On April 30, the Internal Revenue Service (IRS) issued Notice 2020-32 (the Notice), which declared that PPP loan recipients cannot deduct the business expenses paid for by the loan proceeds which were slated to be forgiven. We wrote in depth about this Notice last week, doing the math on the cost of losing the deductibility, and again reminding small business owners that they should compare the benefits available through the Employee Retention Credit against the loan amounts available under the PPP before making a decision to use the PPP. The Notice makes clear the view of the IRS that under Internal Revenue Code Section 265, and applicable case law, the deduction cannot be allowed. In other words, the Treasury is saying, unless Congress acts, its hands are tied.

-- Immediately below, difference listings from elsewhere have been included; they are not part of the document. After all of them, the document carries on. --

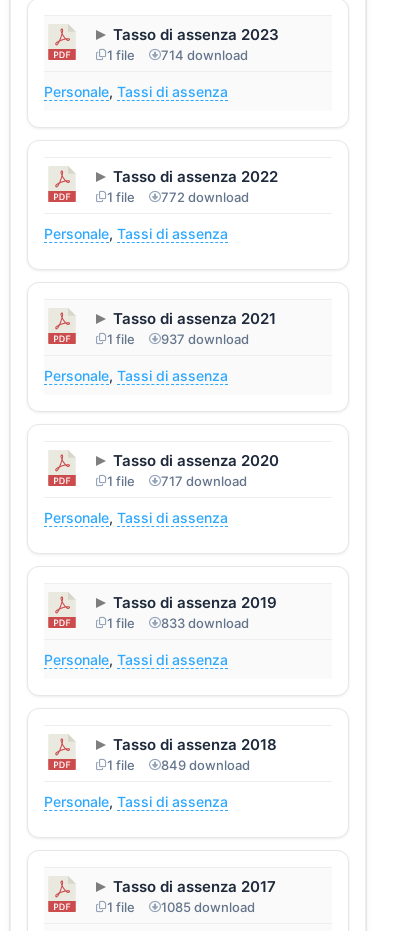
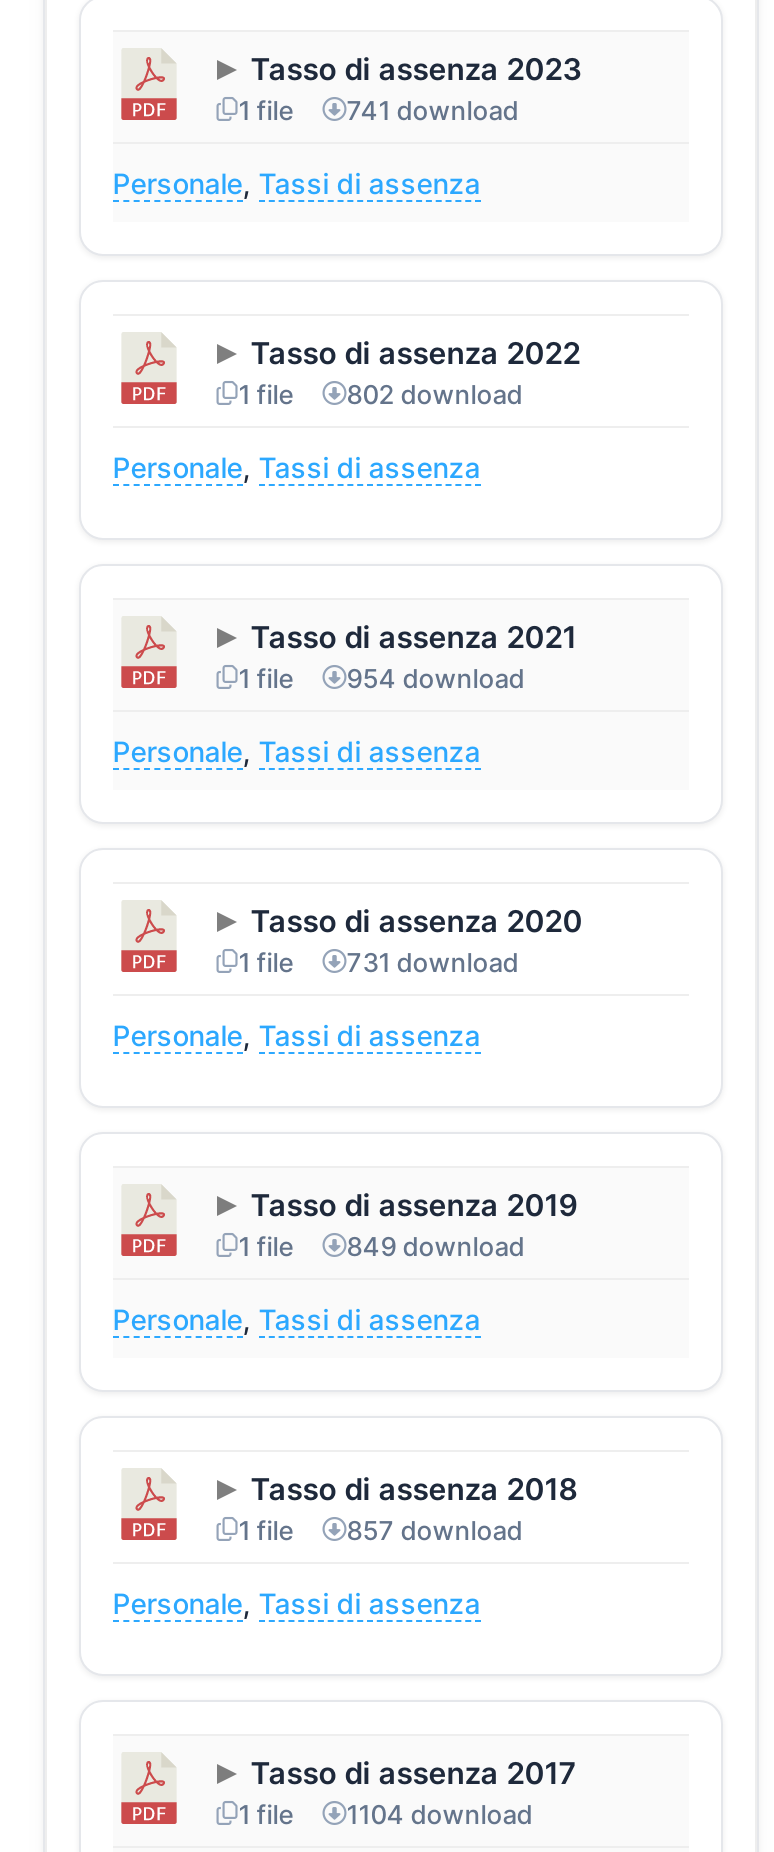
- 1 file 714 download
+ 1 file 741 download

- 1 file 772 download
+ 1 file 802 download

- 1 file 937 download
+ 1 file 954 download

- 1 file 717 download
+ 1 file 731 download

- 1 file 833 download
+ 1 file 849 download

- 1 file 849 download
+ 1 file 857 download

- 1 file 1085 download
+ 1 file 1104 download
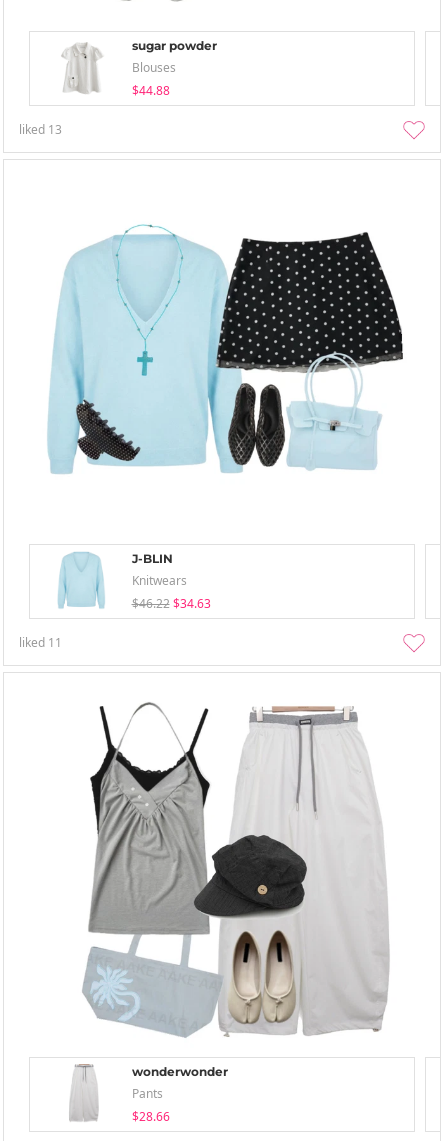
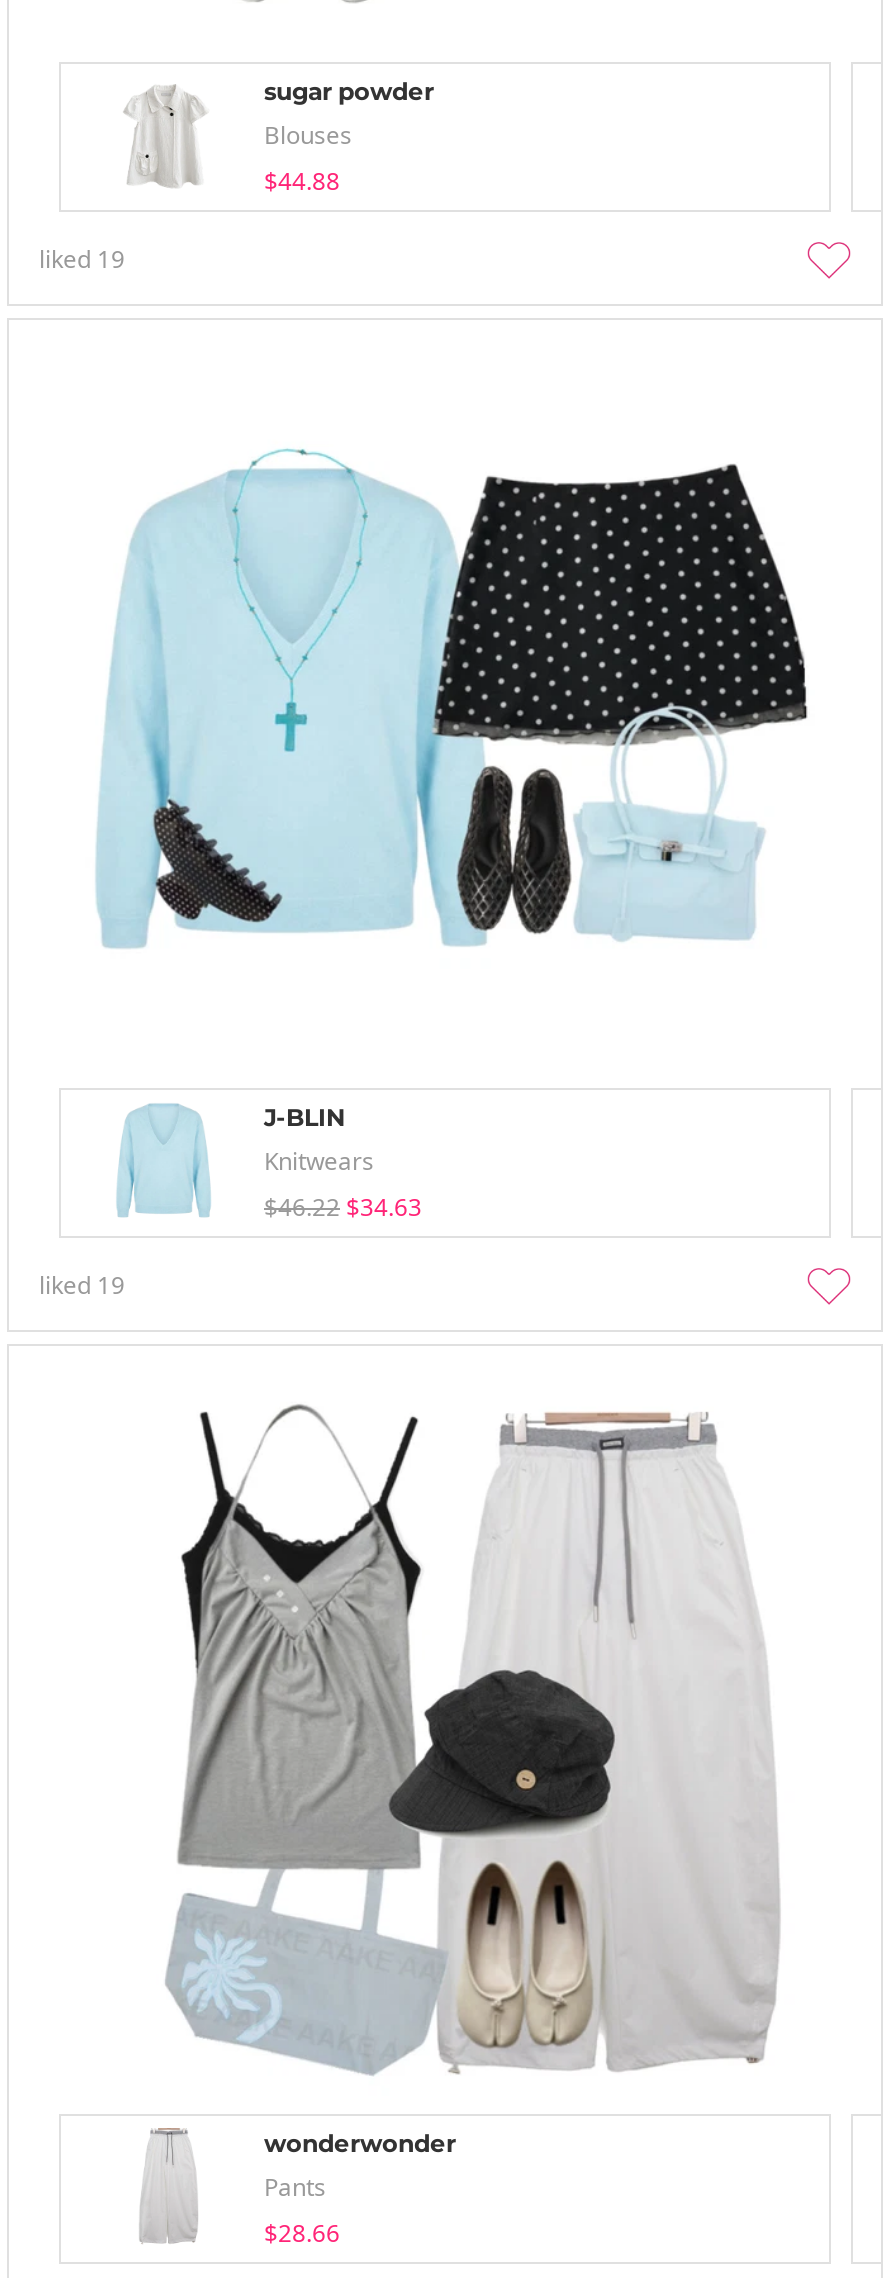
- liked 13
+ liked 19

- liked 11
+ liked 19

In the week since the Notice, pressure has mounted for Congress to act. This pressure culminated in a bill introduced on May 5 in the Senate (S. 3612) (the Bill) to reverse the effects of the Notice. The Bill, with only 14 lines, is considered a “technical correction.” This means that Congress is saying that it never intended for the tax deduction to be disallowed, and any contrary language is (essentially) a drafting error. If enacted into law, the Bill would nullify the Notice and would permit all otherwise qualifying expenses paid for with PPP money to be tax-deductible.
In contrast to this legislative approach to fixing the problem highlighted by the Notice, a number of Senators recently signed a letter addressed to the Treasury and the Small Business Administration (SBA) urging greater flexibility with respect to PPP loan forgiveness, so that 50% of the PPP loan proceeds could be used for non-payroll costs (increased from 25% as set by the SBA’s April 15, 2020, Interim Final Rule). Because this change would not require a departure from the language in the CARES Act, these Senators rightly believe that the Treasury and the SBA have the power to depart from or adjust their own regulatory guidance.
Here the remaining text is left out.